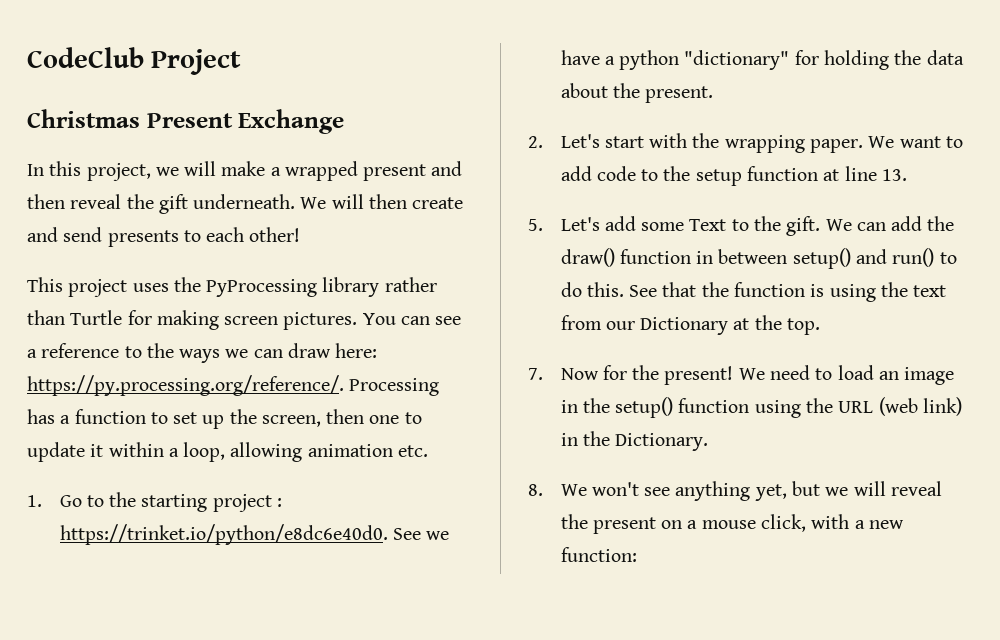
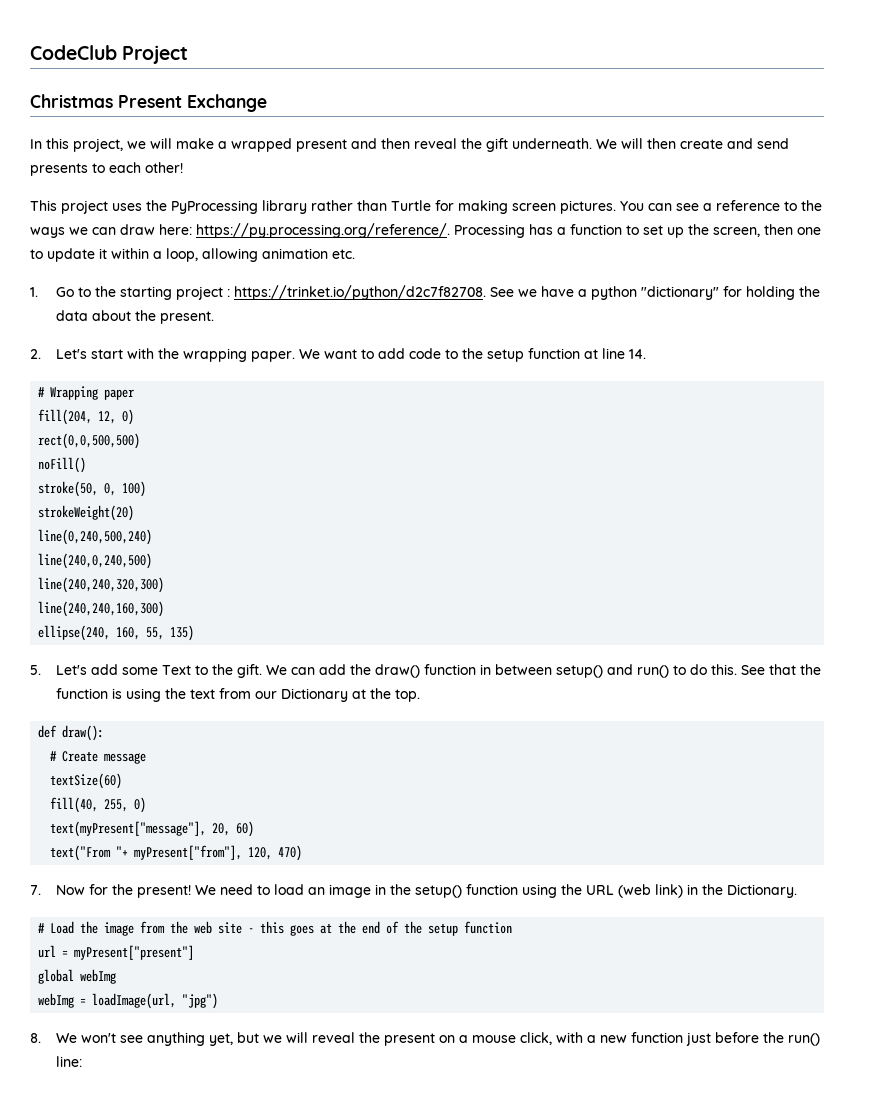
[59,524,388,545] https://trinket.io/python/e8dc6e40d0. -> [233,285,486,300] https://trinket.io/python/d2c7f82708.
[881,169,907,181] 13. -> [628,349,646,359] [38,386,135,400] [38,409,135,425] [38,433,141,449] [38,457,87,473] [38,481,147,497] [38,505,135,521] [38,529,153,545] [38,553,153,569] [38,577,165,593] [38,601,165,617] [38,625,195,641] 14. // # Wrapping paper // fill(204, 12, 0) // rect(0,0,500,500) // noFill() // stroke(50, 0, 100) // strokeWeight(20) // line(0,240,500,240) // line(240,0,240,500) // line(240,240,320,300) // line(240,240,160,300) // ellipse(240, 160, 55, 135)
(821, 326) none -> [38,725,105,741] [50,751,147,764] [50,773,123,789] [50,797,147,813] [50,821,255,837] [50,845,303,861] // def draw(): // # Create message // textSize(60) // fill(40, 255, 0) // text(myPresent["message"], 20, 60) // text("From "+ myPresent["from"], 120, 470)
(709, 442) none -> [38,921,513,936] [38,945,195,960] [38,969,117,984] [38,993,219,1009] // # Load the image from the web site - this goes at the end of the setup function // url = myPresent["present"] // global webImg // webImg = loadImage(url, "jpg")
[560,547,637,562] function: -> [630,1032,820,1046] [55,1056,82,1067] function just before the run() line:

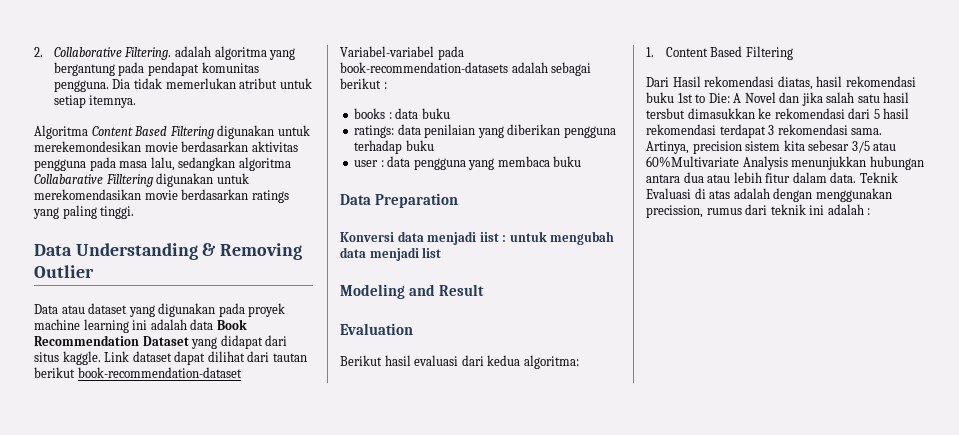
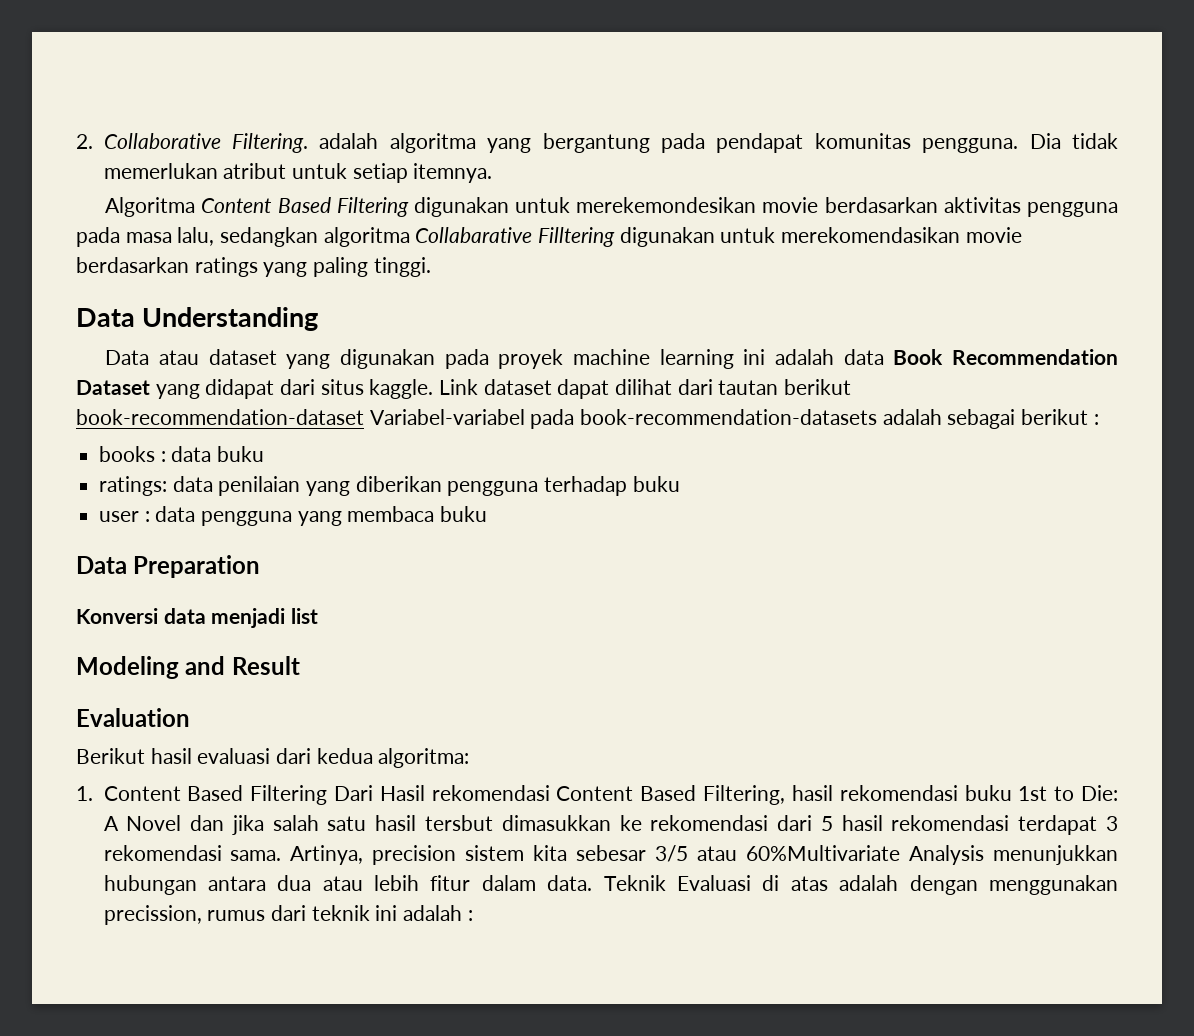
[202,243,303,260] [34,265,94,278] & Removing Outlier -> (319, 319) none
[479,231,615,245] [340,247,419,261] iist : untuk mengubah data menjadi -> (286, 618) none
(793, 53) // -> (328, 795) none
[777,76,813,90] diatas, -> [556,785,786,805] Content Based Filtering,

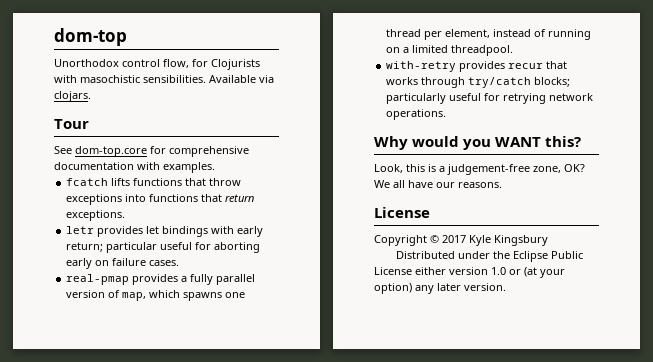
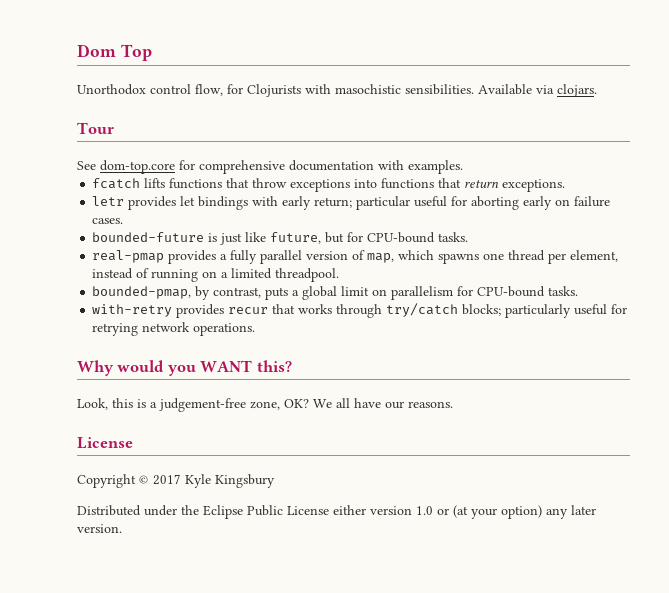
[54,28,127,46] dom-top -> [77,44,152,61] Dom Top
(180, 263) none -> [92,232,469,245] // bounded-future is just like future, but for CPU-bound tasks.
(514, 50) none -> [92,286,579,300] // bounded-pmap, by contrast, puts a global limit on parallelism for CPU-bound tasks.

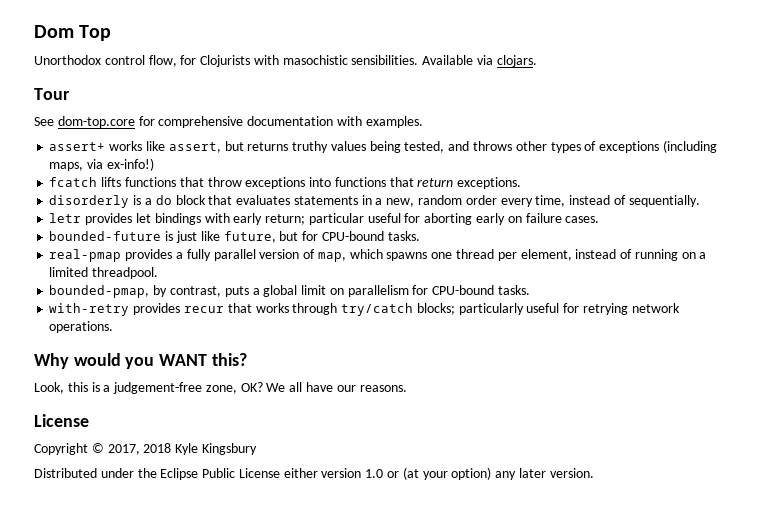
(463, 167) none -> [49,140,717,153] [49,158,154,171] // assert+ works like assert, but returns truthy values being tested, and throws other types of exceptions (including maps, via ex-info!)
(566, 185) none -> [49,195,700,208] // disorderly is a do block that evaluates statements in a new, random order every time, instead of sequentially.
[153,474,181,485] 2017 -> [107,443,172,455] 2017, 2018

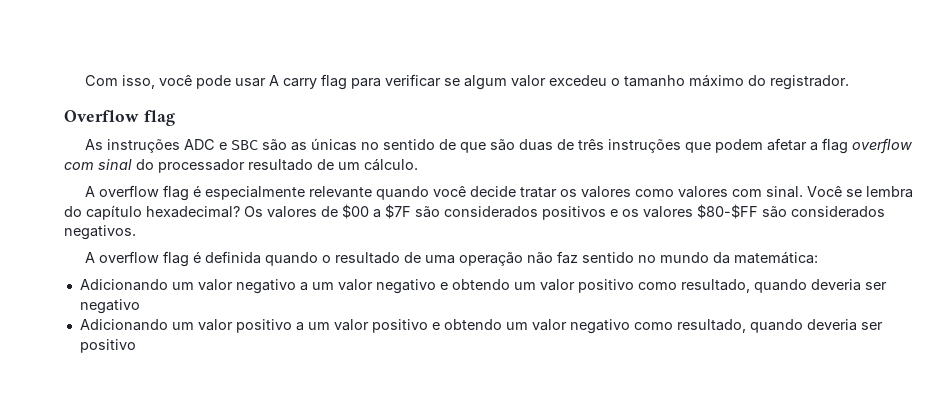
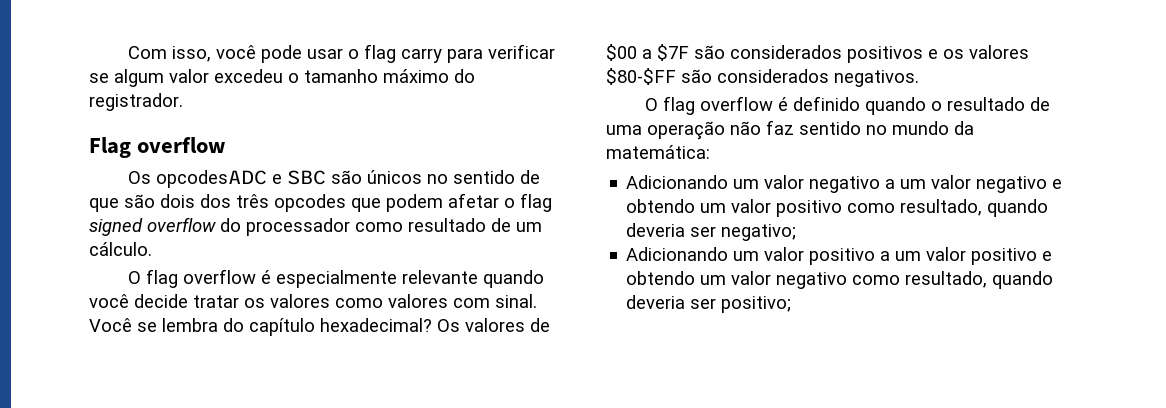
[268,74,347,90] A carry flag -> [347,44,442,63] o flag carry
[64,110,175,126] [84,139,215,153] Overflow flag // As instruções ADC -> [89,137,226,158] [127,170,267,188] Flag overflow // Os opcodesADC
[290,138,357,151] as únicas -> [366,170,422,184] únicos
[518,138,913,154] [64,159,132,170] duas de três instruções que podem afetar a flag overflow com sinal -> [160,193,552,212] [89,217,216,236] dois dos três opcodes que podem afetar o flag signed overflow
(245, 166) none -> [355,222,403,232] como
[84,185,189,201] A overflow flag -> [127,269,256,288] O flag overflow
[84,251,261,267] A overflow flag é definida -> [644,96,860,115] O flag overflow é definido
[79,299,140,314] negativo -> [721,224,797,241] negativo;
[79,339,136,353] positivo -> [721,296,792,313] positivo;

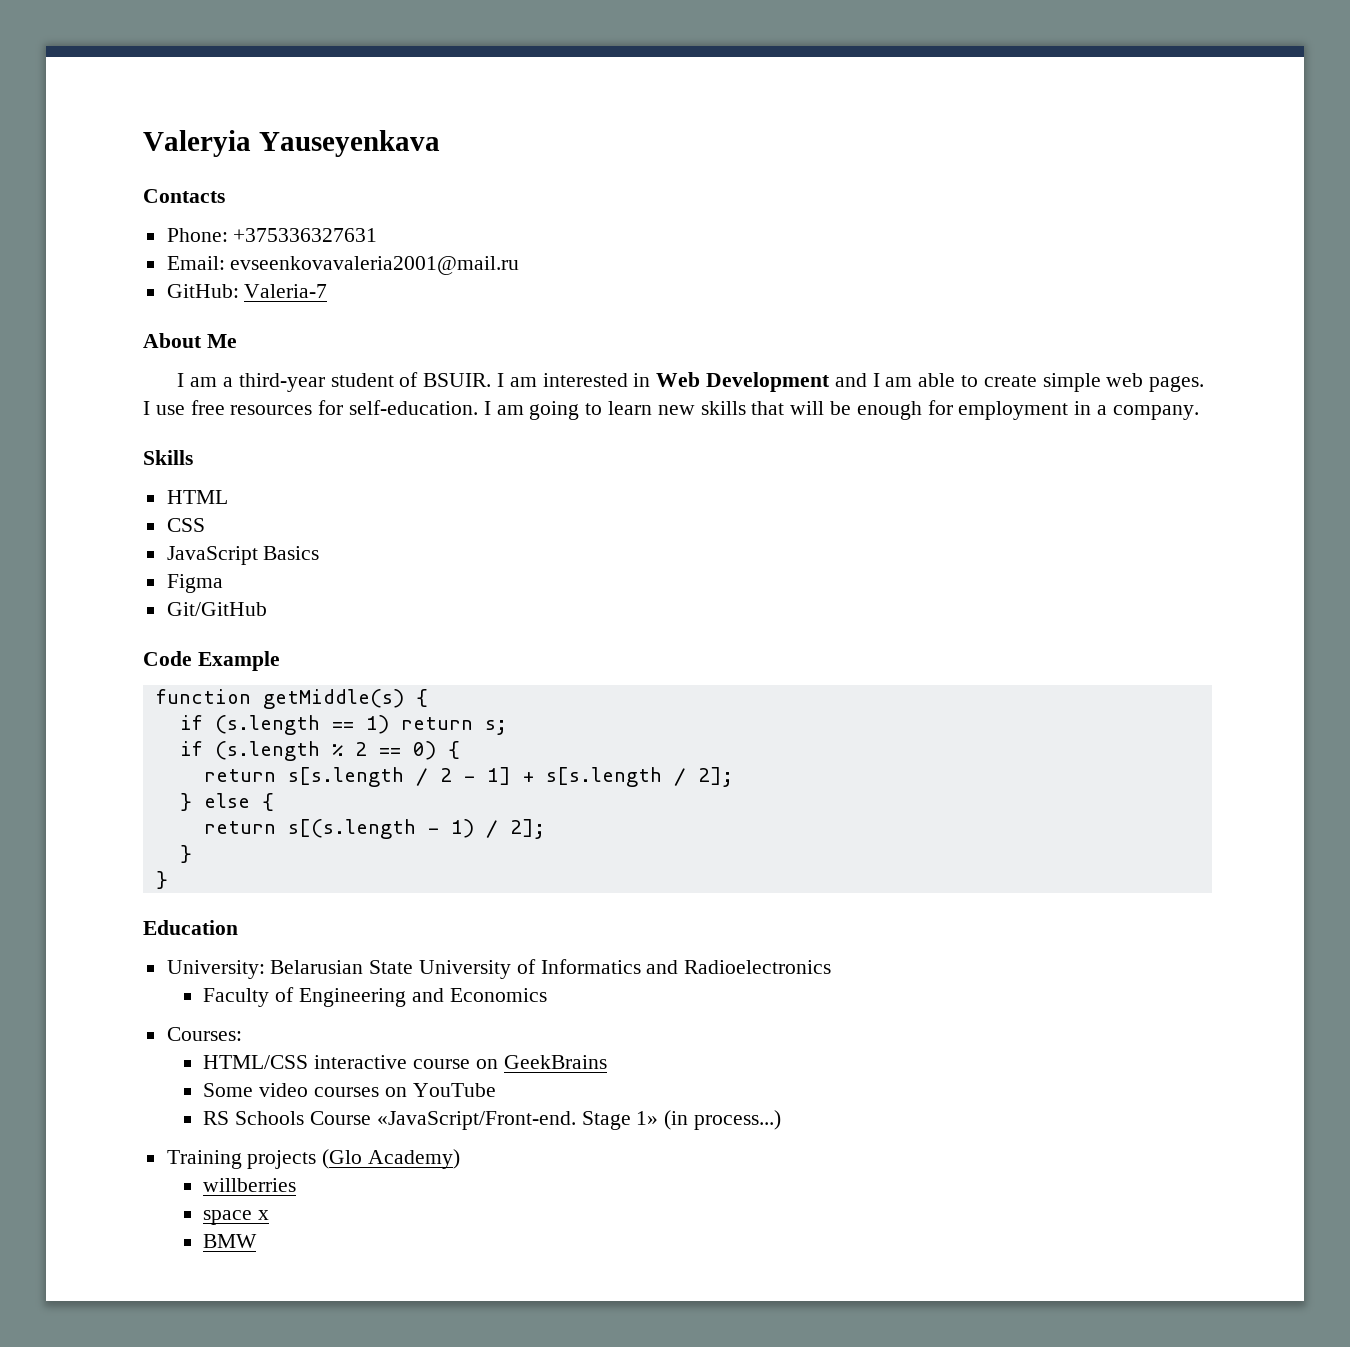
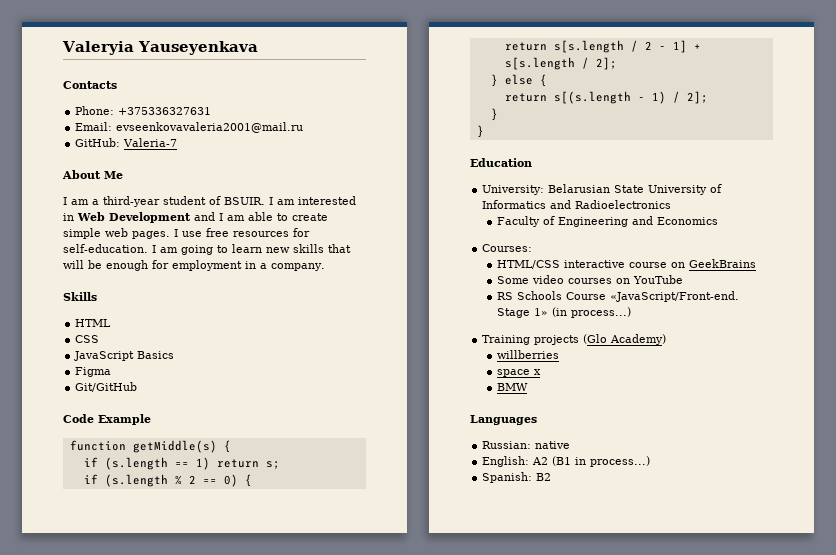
(258, 1241) none -> [470,415,537,425] [482,441,571,449] [482,456,651,467] [482,472,552,483] // Languages // Russian: native // English: A2 (B1 in process...) // Spanish: B2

+ + + + + + +

Repeat the data verbatim through the "(514, 50) none" line, no pictures.

## ANSWER FOR THE TASK:
[59,524,388,545] https://trinket.io/python/e8dc6e40d0. -> [233,285,486,300] https://trinket.io/python/d2c7f82708.
[881,169,907,181] 13. -> [628,349,646,359] [38,386,135,400] [38,409,135,425] [38,433,141,449] [38,457,87,473] [38,481,147,497] [38,505,135,521] [38,529,153,545] [38,553,153,569] [38,577,165,593] [38,601,165,617] [38,625,195,641] 14. // # Wrapping paper // fill(204, 12, 0) // rect(0,0,500,500) // noFill() // stroke(50, 0, 100) // strokeWeight(20) // line(0,240,500,240) // line(240,0,240,500) // line(240,240,320,300) // line(240,240,160,300) // ellipse(240, 160, 55, 135)
(821, 326) none -> [38,725,105,741] [50,751,147,764] [50,773,123,789] [50,797,147,813] [50,821,255,837] [50,845,303,861] // def draw(): // # Create message // textSize(60) // fill(40, 255, 0) // text(myPresent["message"], 20, 60) // text("From "+ myPresent["from"], 120, 470)
(709, 442) none -> [38,921,513,936] [38,945,195,960] [38,969,117,984] [38,993,219,1009] // # Load the image from the web site - this goes at the end of the setup function // url = myPresent["present"] // global webImg // webImg = loadImage(url, "jpg")
[560,547,637,562] function: -> [630,1032,820,1046] [55,1056,82,1067] function just before the run() line:

[202,243,303,260] [34,265,94,278] & Removing Outlier -> (319, 319) none
[479,231,615,245] [340,247,419,261] iist : untuk mengubah data menjadi -> (286, 618) none
(793, 53) // -> (328, 795) none
[777,76,813,90] diatas, -> [556,785,786,805] Content Based Filtering,

[54,28,127,46] dom-top -> [77,44,152,61] Dom Top
(180, 263) none -> [92,232,469,245] // bounded-future is just like future, but for CPU-bound tasks.
(514, 50) none -> [92,286,579,300] // bounded-pmap, by contrast, puts a global limit on parallelism for CPU-bound tasks.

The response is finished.